Por seu lado, a absorção de radiação na gama do ultra-violeta/vísivel tem a ver com a «estrutura» electrónica de uma determinada espécie química, isto é, uma espécie só absorve radiação quando esta está em ressonância com a molécula ( tem a mesma energia que a diferença de energia entre dois níveis próprios da espécie em questão) e a diferença entre estados electrónicos das espécies químicas cai na zona do UV/vísivel. As espécies coradas absorvem no vísivel e reflectem (as opacas) ou deixam passar (as transparentes) o resto do espectro vísivel. Falta assim à radiação que chega aos nossos cones quando olhamos para um objecto corado a gama de comprimentos de onda por ele absorvida. A cor desse objecto é a cor complementar da que foi absorvida, por exemplo, uma substância que absorva no azul (por volta de 400 nm) é amarela e uma substância que absorva no verde (por volta de 500 nm) é vermelha.

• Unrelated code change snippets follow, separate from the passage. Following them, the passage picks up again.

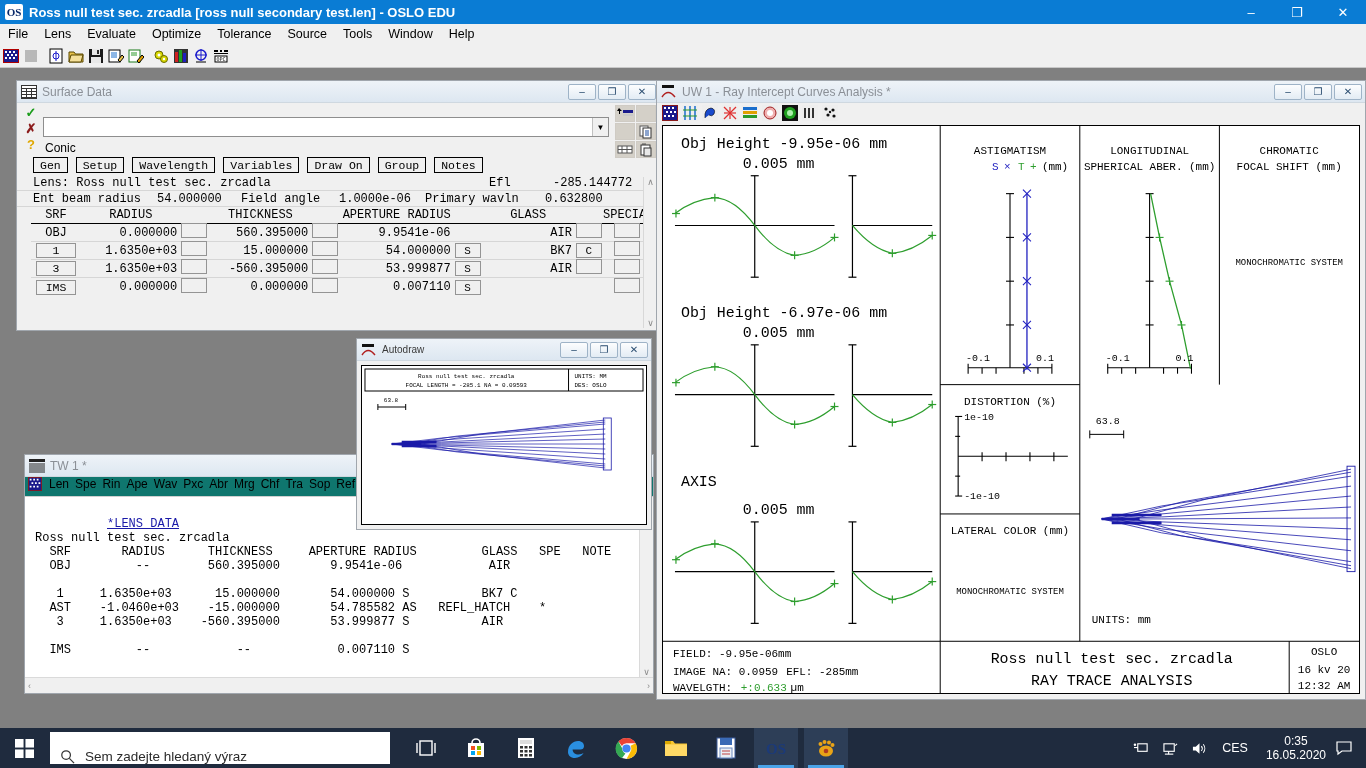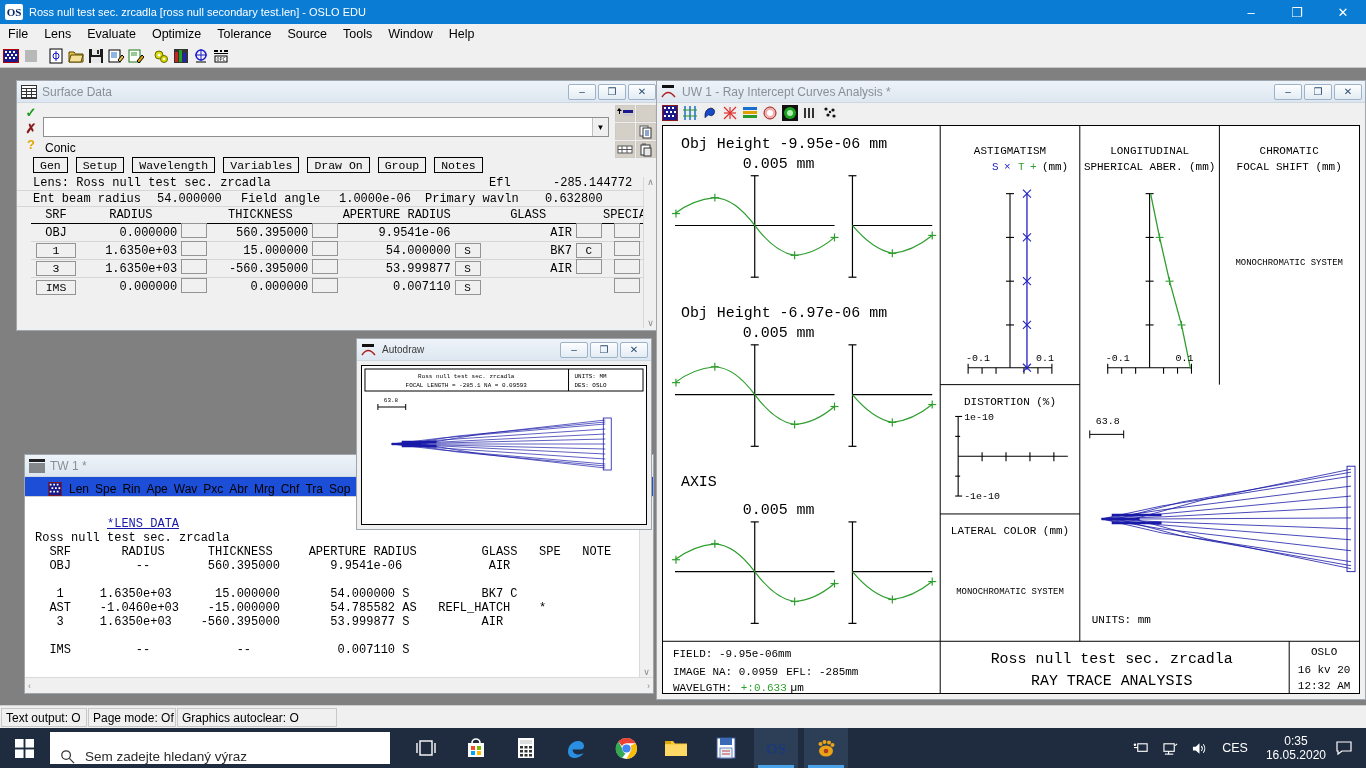--- a/index.html
+++ b/index.html
@@ -31,7 +31,7 @@
     font-size: 11px; font-weight: bold; line-height: 16px; text-align: center;
     border-radius: 2px; font-family: "Liberation Serif", serif;
   }
-  .titlebar .title-text { font-size: 11px; white-space: nowrap; }
+  .titlebar .title-text { font-size: 13px; white-space: nowrap; font-weight: bold; }
   .titlebar .winbtns { margin-left: auto; display: flex; height: 24px; }
   .titlebar .winbtn {
     width: 46px; height: 24px; display: flex; align-items: center; justify-content: center;

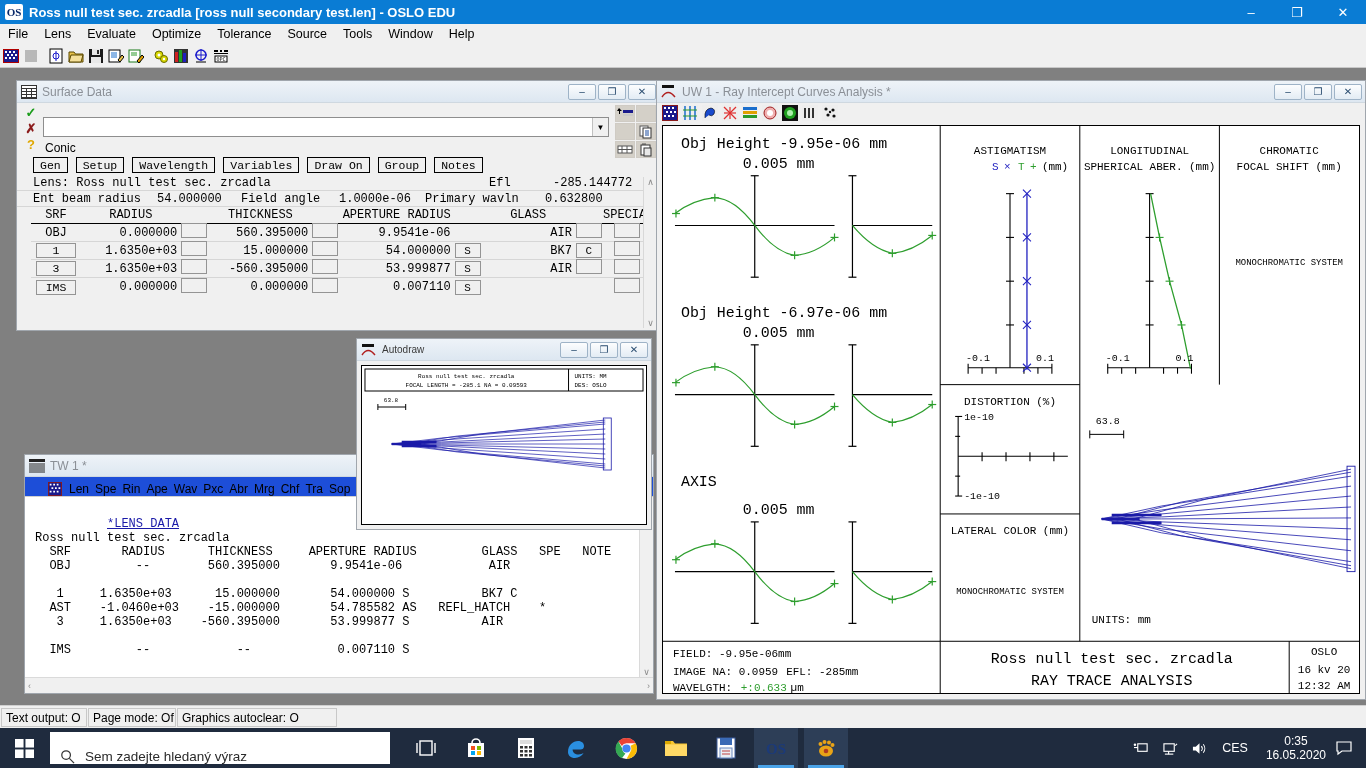--- a/index.html
+++ b/index.html
@@ -168,8 +168,8 @@
   #twwin { left: 24px; top: 386px; width: 630px; height: 240px; }
   .tw-body { width: 100%; height: calc(100% - 22px); background: #ffffff; position: relative; }
   .tw-tabs {
-    height: 20px; display: flex; align-items: flex-end; background: #1d4ed8;
-    border-bottom: 1px solid #d0d0d0; overflow: hidden; padding-left: 20px;
+    height: 20px; display: flex; align-items: flex-start; background: #0f766e;
+    border-bottom: 1px solid #d0d0d0; overflow: hidden;
   }
   .tw-tabicon { width: 14px; height: 14px; margin: 0 4px 0 3px; }
   .tw-tab { font-size: 12px; padding: 0 3px; color: #000; }

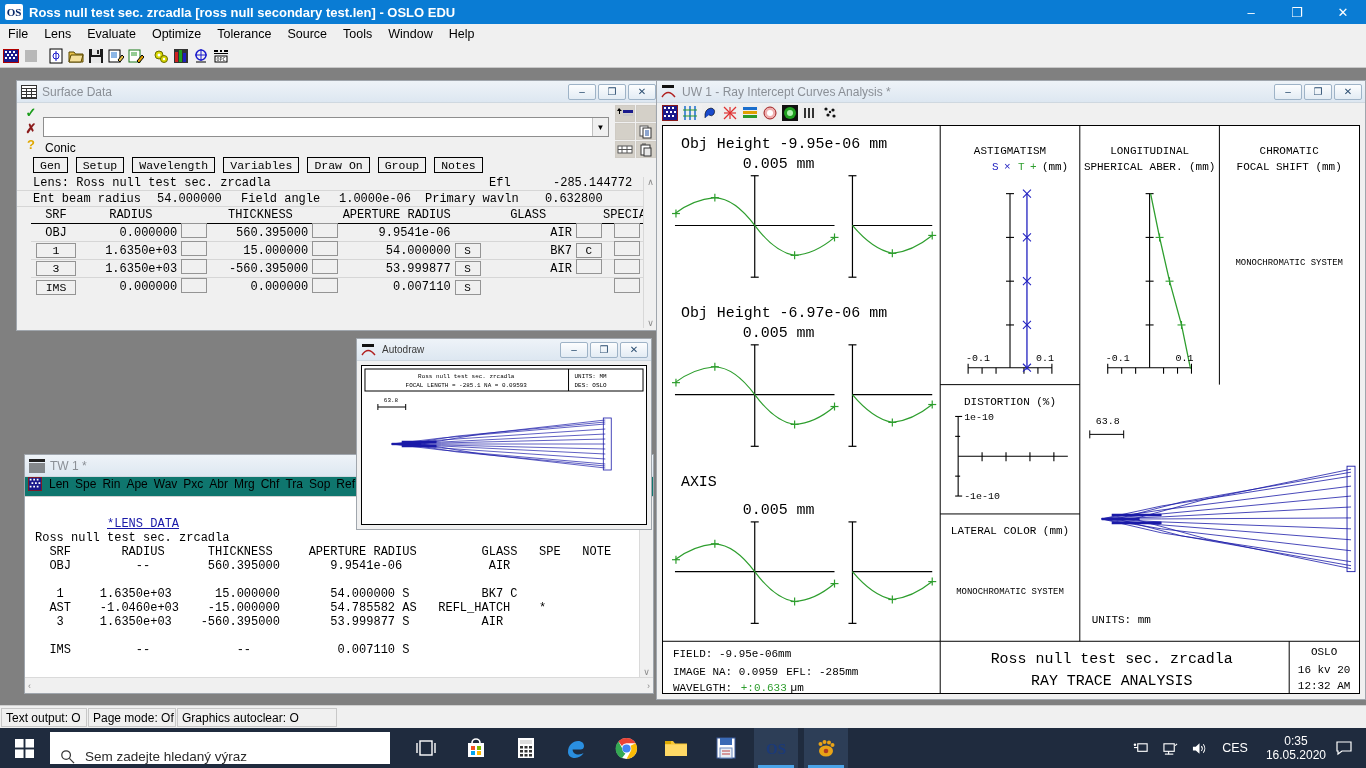--- a/index.html
+++ b/index.html
@@ -1042,11 +1042,6 @@
 
   </div>
 
-  <div class="statusbar">
-    <div class="sb" style="width:86px;">Text output: O</div>
-    <div class="sb" style="width:88px;">Page mode: Of</div>
-    <div class="sb" style="width:160px;">Graphics autoclear: O</div>
-  </div>
 
   <div class="taskbar">
     <div class="startbtn">

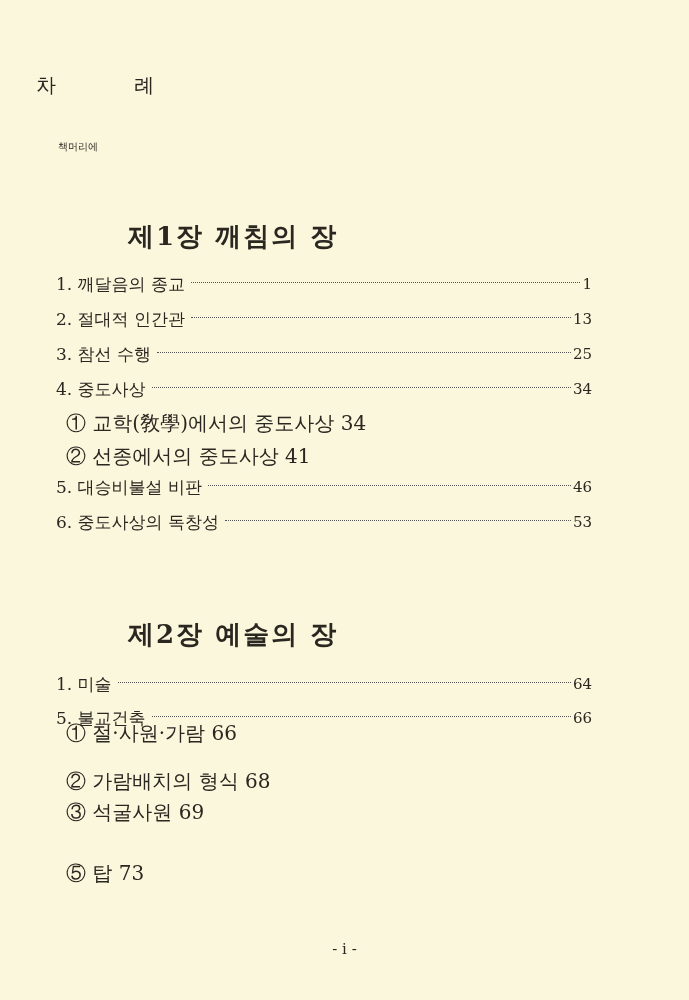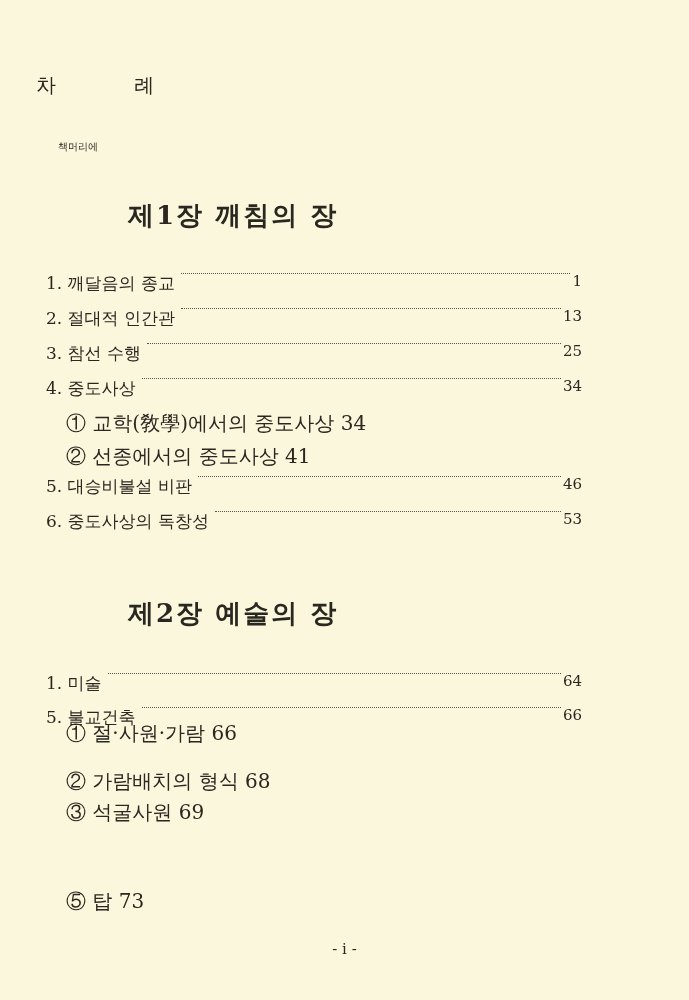--- a/index.html
+++ b/index.html
@@ -24,6 +24,7 @@
     position:absolute; left:128px; font-size:26px; font-weight:bold;
     letter-spacing:2px;
     font-family:"DejaVu Serif", serif;
+    margin-top:21px;
   }
   .entry {
     position:absolute; left:46px; width:536px; height:24px;

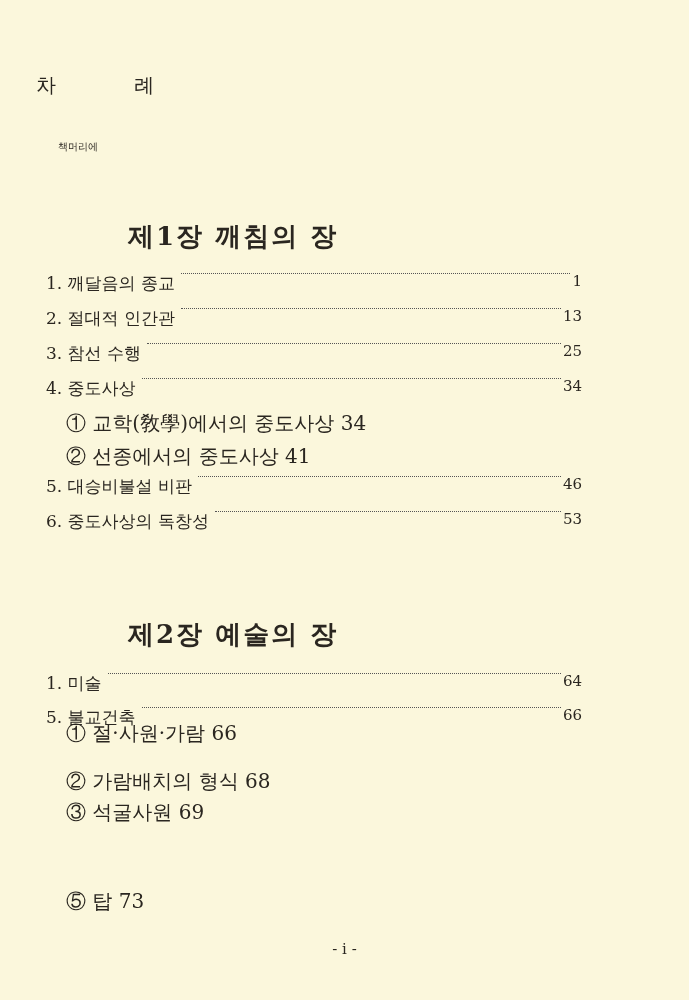--- a/index.html
+++ b/index.html
@@ -27,8 +27,8 @@
     margin-top:21px;
   }
   .entry {
-    position:absolute; left:46px; width:536px; height:24px;
-    display:flex; align-items:flex-start; font-size:17px;
+    position:absolute; left:56px; width:536px; height:24px;
+    display:flex; align-items:center; font-size:17px;
   }
   .entry .label { white-space:nowrap; padding-right:6px; }
   .entry .leader {

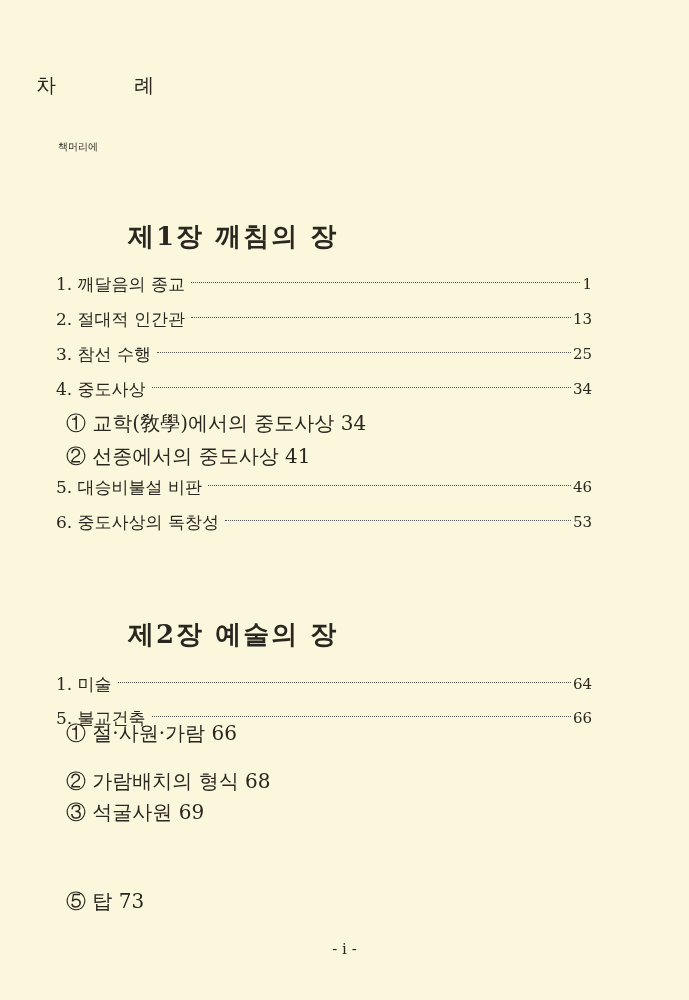--- a/index.html
+++ b/index.html
@@ -100,7 +100,7 @@
   <div class="sub" style="top:720px">① 절·사원·가람 66</div>
   <div class="sub" style="top:768px">② 가람배치의 형식 68</div>
   <div class="sub" style="top:799px">③ 석굴사원 69</div>
-  <div class="sub" style="top:888px">⑤ 탑 73</div>
+  <div class="sub" style="top:860px">⑤ 탑 73</div>
 
   <div class="footer">- i -</div>
 </div>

A água não apresenta transições electrónicas no vísivel pelo que é (normalmente) incolor. A razão porque grandes massas de água, com vários metros de profundidade, apresentam várias tonalidades de azul é muito interessante mas mais interessante, pela negativa agora, foi o que encontrei enquanto pesquisava o tema, nomeadamente um negócio florescente (ou fluorescente?) de venda de acessórios para produção de água «holística» colorida.

2 comentários:

Daniel Marinha disse...

Sempre achei que grandes massas de água reflectem a cor do céu: azul quando o céu está azul, cinzento quando cinzento, etc. Não é assim? Obrigado pelo post e pelo trabalho que de certo tem para os compor.

alf disse...

Muito interessante! Nunca me tinha ocorrido que é muito mais eficiente detectar a côr não por selecção mas por elimação, obtendo primeiro o "negativo".

Eu é que já me deixei de electrónicas, senão ainda me atrevia a testar a aplicação deste princípio nos detectores de imagem.